Animal - do you think you can post that info on the effect of Nicotine here?

Last edited:
Re: nicotine

Animal said:
You can post it.
I would post but it's one of the few "great" posts that I didn't save!! It got sooo damn long I never bothered to. Then, when I thought about copying it, it fell off the end at the old Fina board.

Last edited:

Another brilliant addition to the board. Thanks for stopping by bro.
I may be repeating what has already been said; but my summary is this. Nolvadex and clomid are similar products - but both have different affinity to certian receptor sites. Clomid shows more efficient in antagonizing the HPTA estro receptors, and nolv the receptors in breast tissue. Where else one is more effective in other receptor areas is of less concern to us. Wheather this is shown in research has not been mentioned, but in real life BB practice, the results speak for themselves. I also agree with the fact ALL anti estros/blockers affect anabolic results. So I personally like to attempt to find that fine line of using just enough anti estros, and not too much. I use 50mg clomid 3x wk along with .25mg arimidex 2x wk. And certainly the clomid does help combat HPTA suppression throughout the cycle. I also use it post cycle with HCG.
Yea, good to see you Animal!

Interesting post. Good reading!
Someone posted that arimidex is a reversible inhibitor of aromatase. Available research shows that the enzyme:substrate complex is stable for 40 days. THIS IS IRREVERSIBLE for all intents and purposes. Aromasin is unlikely to show any different behavior than arimidex for the "normal" user.
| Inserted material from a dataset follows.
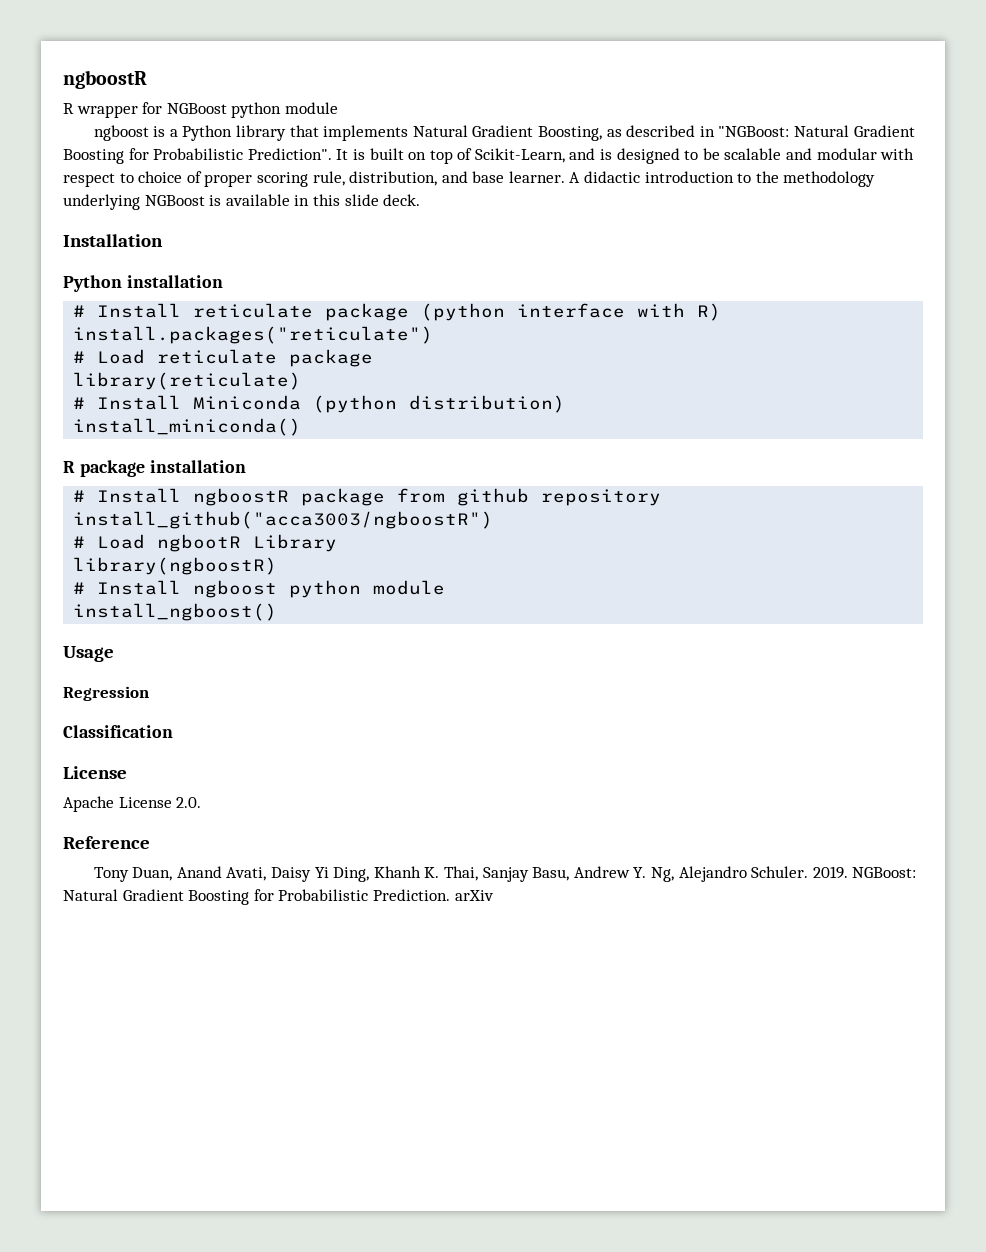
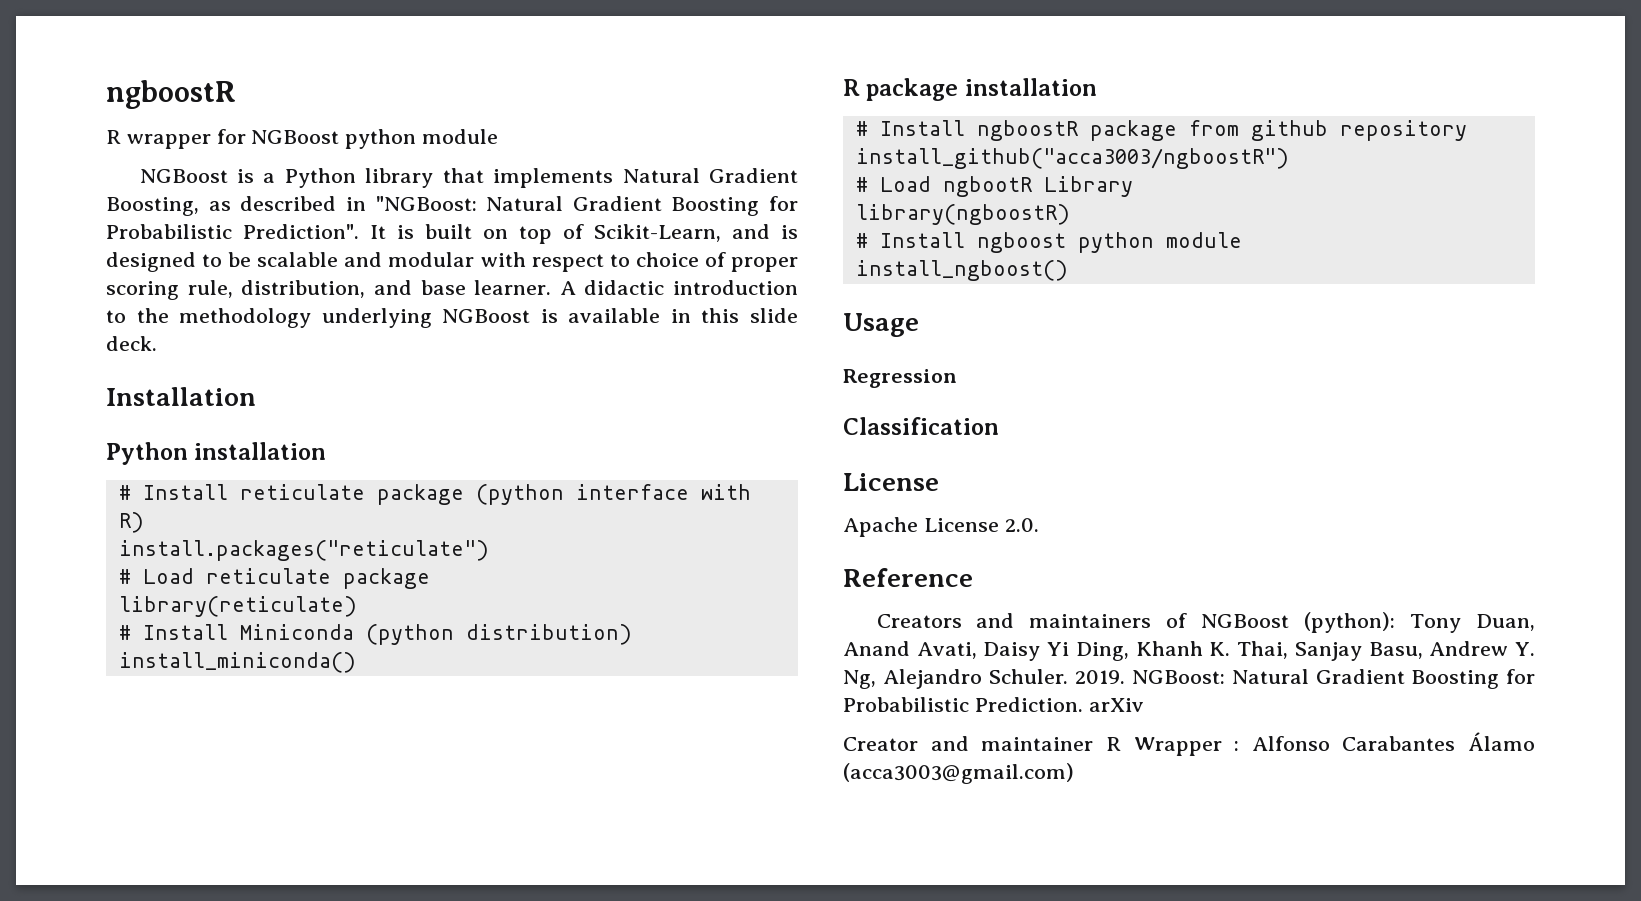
[93,125,149,141] ngboost -> [139,169,228,183] NGBoost
(150, 842) none -> [876,612,1396,633] Creators and maintainers of NGBoost (python):
(494, 895) none -> [843,732,1535,756] [843,763,1074,784] // Creator and maintainer R Wrapper : Alfonso Carabantes Álamo (acca3003@gmail.com)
BTW, new enzyme molecules are generated by the body every day.


letrozole has been shown in studies not to mess with IGF-1 levels.

Oh, that long nicotine post, I didn't save it, either. All I have is what's on my board on the 'nicotine and ghrelin' thread at www.animalkits.be
Re: letrozole

Animal said:
letrozole has been shown in studies not to mess with IGF-1 levels.
I was going through old posts and dug this one up. Can anyone on this statement?